The investigation of school and/or university students’ perceptions of online education, through various empirical and theoretical approaches, seems very important to provide feedback about the learning process, particularly during global pandemics [12,13,14,15,16,17,18]. In the present study, the questionnaire assessed the impact of COVID-19 on the online learning process and student perception, and PCA was performed. Furthermore, the perceptions of 4850 students from six institutions in the public sector were compared on the basis of gender and institution type. Interestingly, the present study provides interesting information about student satisfaction in relation to online education during the COVID-19 lockdown.
Reviewing the available literature, several previous reports investigated the influence and effectiveness of remote education during the COVID-19 pandemic [9,19,20,21]. As shown in our study, 46.99% of the students were highly satisfied with their online education and 39.7% were moderately satisfied. Similar results were reported in a previous study carried out by Abbasi et al. in 2020 [22]. The possible explanation for this could be that the current generation of students is used to obtaining information from online sources. However, we should not ignore the fact that 13.4% of the students were not satisfied with this system. In regards to this concern, several studies documented that students might face multiple challenges with online education, which are potentiated by limited technology experience and connectivity issues [3,23,24,25]. As shown in the present work, students prefer a blended approach to learning for the future. In the same line, a previous study [26] assessed the attitudes and concerns of students (n = 2520) of health sciences in Croatia in relation to a full switch to e-learning during the COVID-19 pandemic. In this survey, the authors found that 1403 (55.7%) students preferred blended or hybrid learning, which involves traditional learning with e-learning [26]. In another UK-based national survey [27], which included 2721 students, the authors recommended a mix of online and on-campus teaching. Our findings are in harmony with another previous study in Nigeria, which concluded similar recommendations [28]. These findings might reflect the strengths of both the teaching and blended/hybrid modes, which can augment learning [29]. However, it should be borne in mind that the faculty, students, and administration teams were comfortable with an on-campus style of education [30]. Furthermore, there are a number of challenges associated with the complete switch to online learning, particularly in healthcare disciplines, such as difficulties in the designing and development of online learning programs, and the fact that many students have no access to online platforms and/or they are not able to use them [18,31].
Regarding the validation of the instrument, several reports revealed the role of PCA and the rotated component matrix in simplifying the complexity of high-dimensional data, without losing important traits and patterns [32,33,34,35,36]. Clearly, PCA could be used for the identification of patterns in a data set, and to determine its applicability to the specific population.

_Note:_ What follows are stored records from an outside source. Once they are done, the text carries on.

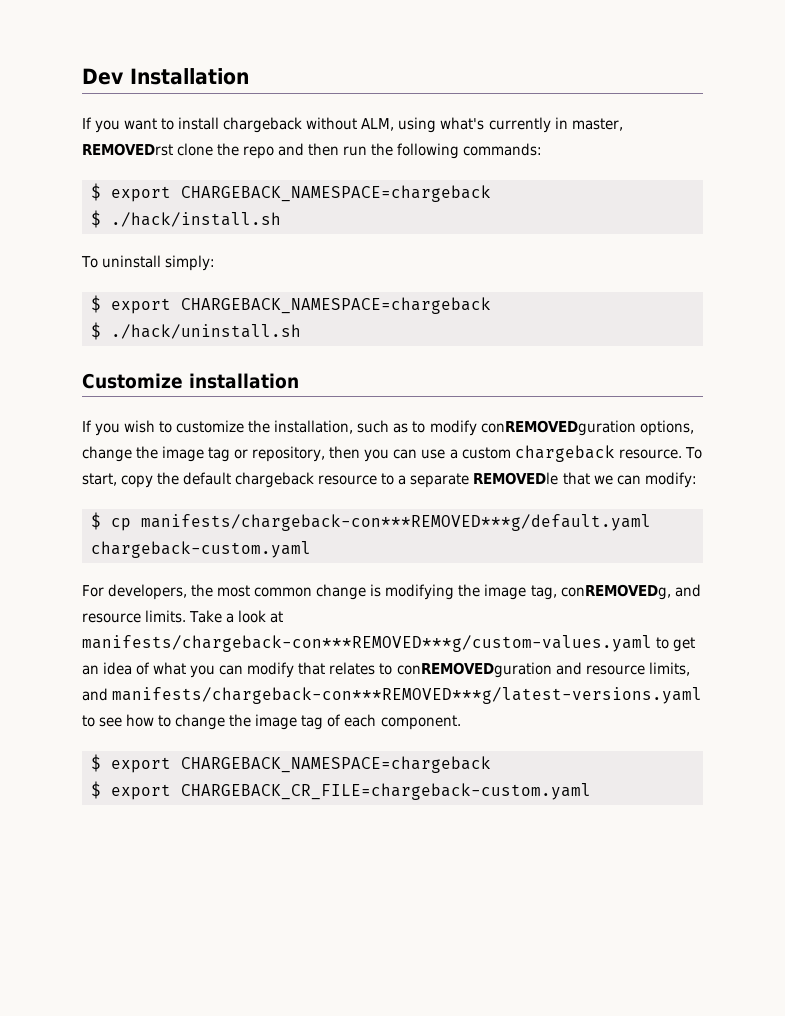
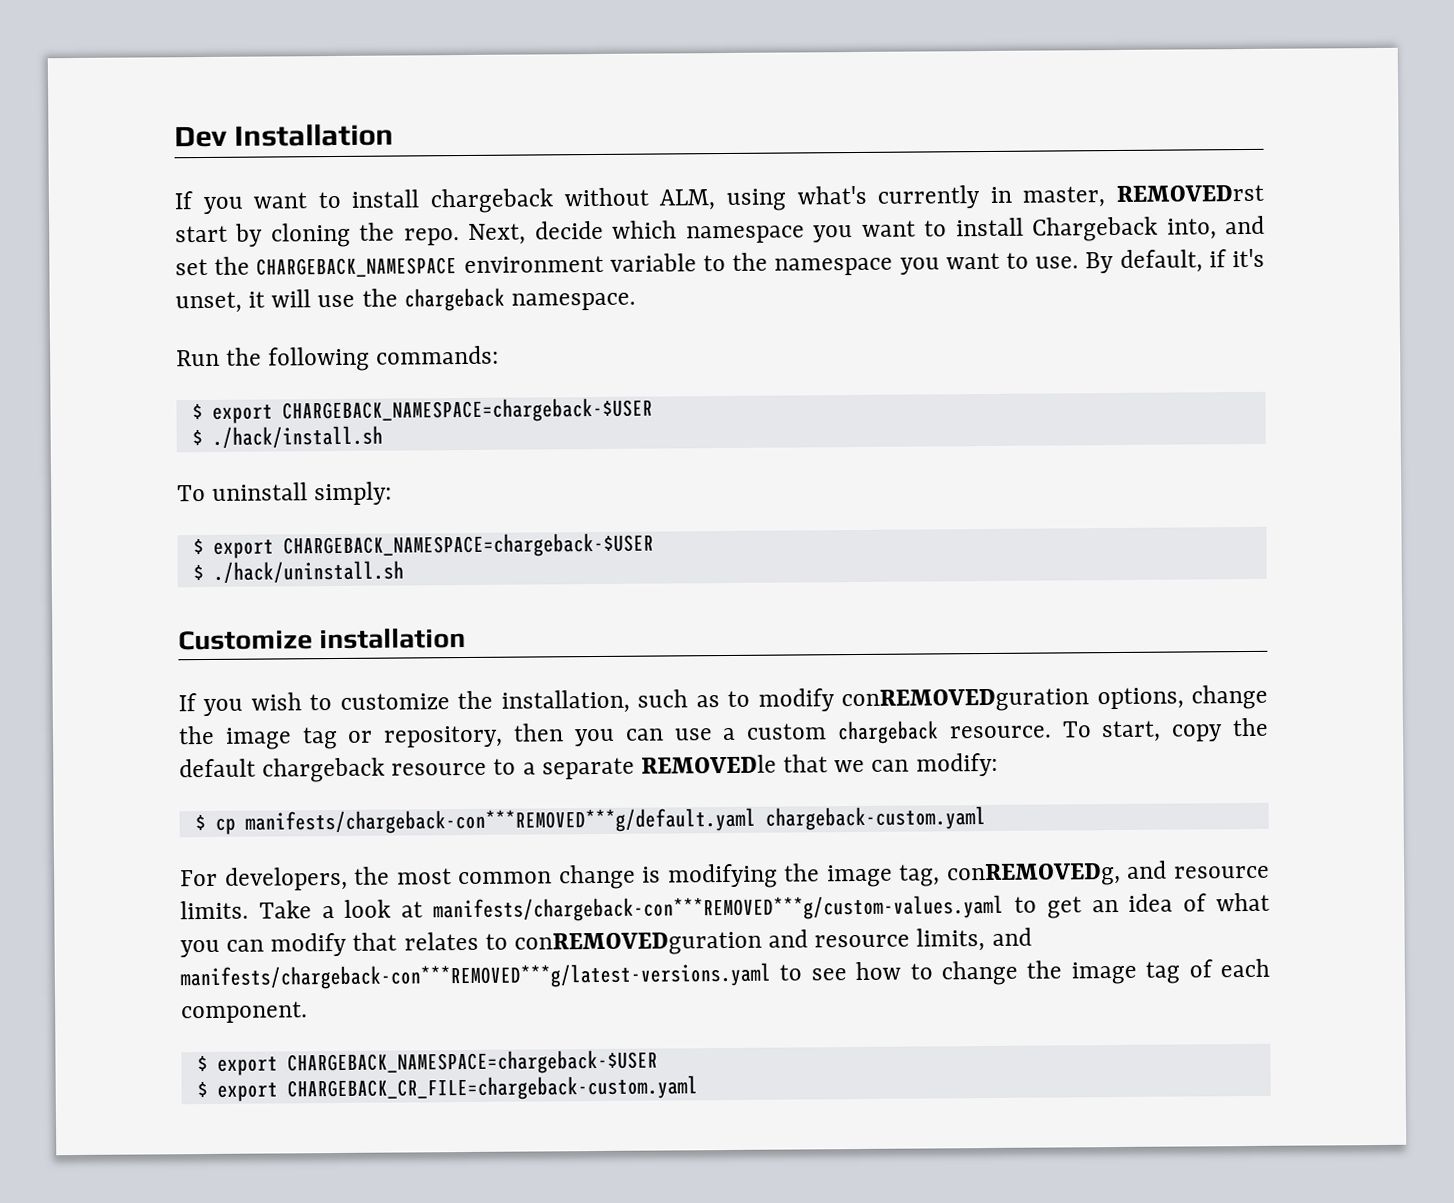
[177,143,368,159] clone the repo and then run -> [175,215,1265,248] [175,248,1266,278] [175,287,636,314] [176,349,220,367] start by cloning the repo. Next, decide which namespace you want to install Chargeback into, and set the CHARGEBACK_NAMESPACE environment variable to the namespace you want to use. By default, if it's unset, it will use the chargeback namespace. // Run
[181,185,491,202] CHARGEBACK_NAMESPACE=chargeback -> [281,397,653,424] CHARGEBACK_NAMESPACE=chargeback-$USER
[181,297,491,314] CHARGEBACK_NAMESPACE=chargeback -> [282,532,654,559] CHARGEBACK_NAMESPACE=chargeback-$USER
[181,756,491,773] CHARGEBACK_NAMESPACE=chargeback -> [286,1049,658,1076] CHARGEBACK_NAMESPACE=chargeback-$USER

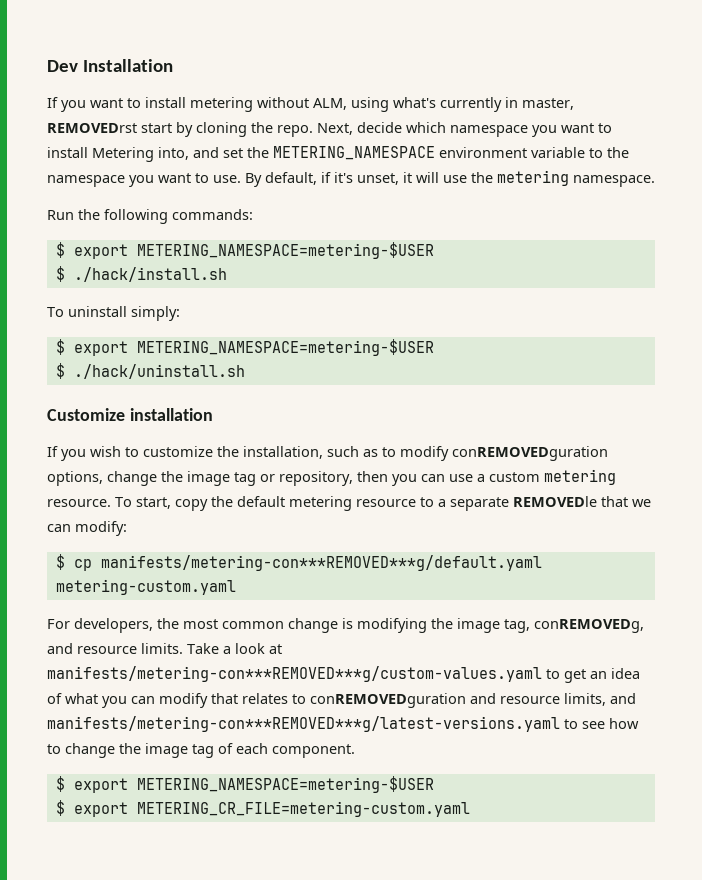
[430,188,555,214] chargeback -> [190,97,253,112] metering
[1032,216,1159,242] Chargeback -> [92,147,154,162] Metering
[256,257,458,278] CHARGEBACK_NAMESPACE -> [273,146,435,160] METERING_NAMESPACE
[403,287,505,312] chargeback -> [497,170,569,186] metering
[281,397,653,424] CHARGEBACK_NAMESPACE=chargeback-$USER -> [136,242,434,259] METERING_NAMESPACE=metering-$USER
[282,532,654,559] CHARGEBACK_NAMESPACE=chargeback-$USER -> [136,339,434,356] METERING_NAMESPACE=metering-$USER
[836,720,939,745] chargeback -> [544,469,616,485] metering
[262,757,386,783] chargeback -> [289,496,352,511] metering
[244,806,986,835] manifests/chargeback-con***REMOVED***g/default.yaml chargeback-custom.yaml -> [100,555,542,571] [55,579,236,595] manifests/metering-con***REMOVED***g/default.yaml metering-custom.yaml
[433,894,1005,923] manifests/chargeback-con***REMOVED***g/custom-values.yaml -> [47,666,542,682] manifests/metering-con***REMOVED***g/custom-values.yaml
[180,962,771,991] manifests/chargeback-con***REMOVED***g/latest-versions.yaml -> [47,716,560,732] manifests/metering-con***REMOVED***g/latest-versions.yaml
[286,1049,658,1076] [196,1075,698,1102] CHARGEBACK_NAMESPACE=chargeback-$USER // $ export CHARGEBACK_CR_FILE=chargeback-custom.yaml -> [136,776,434,793] [55,800,470,817] METERING_NAMESPACE=metering-$USER // $ export METERING_CR_FILE=metering-custom.yaml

Moreover, Cronbach’s alpha was performed to assess the overall reliability, or internal consistency, of a set of scale or test items, and, therefore, to check the sub-scale assumptions and completeness of the collected data [36,37,38]. In accordance with the studied variables, several previous studies documented the influence of gender on distance-learning performance [3,39,40]. In the present work, females showed a higher satisfaction score with online education during the COVID-19 pandemic, as compared to males, which is consistent with several reports [41,42,43]. Similarly, several previous studies concluded that online education performance was significantly better in females than males [3,39,40]. In stark contrast, other studies revealed that gender differences do not influence the learning outcomes in e-learning [44,45], while others suggest the possible influence of class level or course subject/design [13,46,47,48]. As depicted in our results, the maximum satisfaction score for e-learning was reported among the applied health students and the minimum among the medical students. In the same line, some previous studies revealed that the maximum satisfaction score was reported among the applied health students and the minimum among the medical students. However, it should be borne in mind that some of these students had never used an online learning platform.
As shown in Table 4, the study explored whether the students would opt for the traditional form of education or a blended form following the COVID-19 lockdown. Interestingly, our study showed that the students preferred a blended approach of education over the traditional method, which is consistent with several previous reports [43,49,50]. However, the applied health students had a higher mean score supporting blended learning over traditional learning after schools re-open, as compared to other students, who preferred traditional learning. Furthermore, our present data reveal that there was a slight significant difference between the scores of male and female students (p = 0.047) in relation to the traditional or blended form of education after the COVID-19 lockdown. Furthermore, the female students showed a higher average score for blended learning than for traditional learning in comparison with the males, which is consistent with several previous reports [3,41,51]. However, it should be borne in mind that the large discrepancy between the number of females and males participating in the present study might be due to the fact that most of the medical students in Saudi Arabia are females, and the active participation of females in research and volunteering activities is higher than males. These findings are in harmony with some previous studies [52,53].

5. Conclusions

Collectively, the present study reports that e-learning could be an acceptable method for teaching and learning, with various degrees of satisfaction and gender differences. In addition, the present findings could be of promising potential for the future of medical education at the national level, but they should be combined with regular and rigorous evaluation and monitoring of their effectiveness. Our study also provides evidence for policy makers to design the most suitable and contextually relevant academic interventions, particularly during pandemics. The limitations of the study include the limited number of participating universities and respondents for the pilot study. Furthermore, the present data were gathered through an online electronic questionnaire, which might hinder the participation of several students who have connection troubles. Similarly, the study was focused on basic medical courses; extending the study to more courses would be much more interesting. Further future research is warranted to explore the same topic at a large scale and national level, in order to obtain a more holistic and accurate picture.

Supplementary Materials

The following are available online at https://www.mdpi.com/article/10.3390/su14010224/s1: Table S1: the full details of the questionnaire contained twenty-nine items.

Author Contributions

M.A.A., S.M.A., A.A., A.F.E., S.A.A.A., T.A.-H., M.H.A., M.A.D., A.A.-s., A.J.A.A. and E.K.E. involved in the conception of the research idea and methodology design, supervision, performed data analysis and interpretation. A.A., A.F.E., S.M.A., S.A.A.A. and E.K.E., involved in methodology, drafted and prepared the manuscript for publication and revision. The funders had no role in data collection and analysis, decision to publish, or preparation of the manuscript. All authors have read and agreed to the published version of the manuscript.

Funding

This work was supported by the research project grant number (1-441-45), funded by the deanship of Scientific Research, Taif University, Ministry of Education, Saudi Arabia.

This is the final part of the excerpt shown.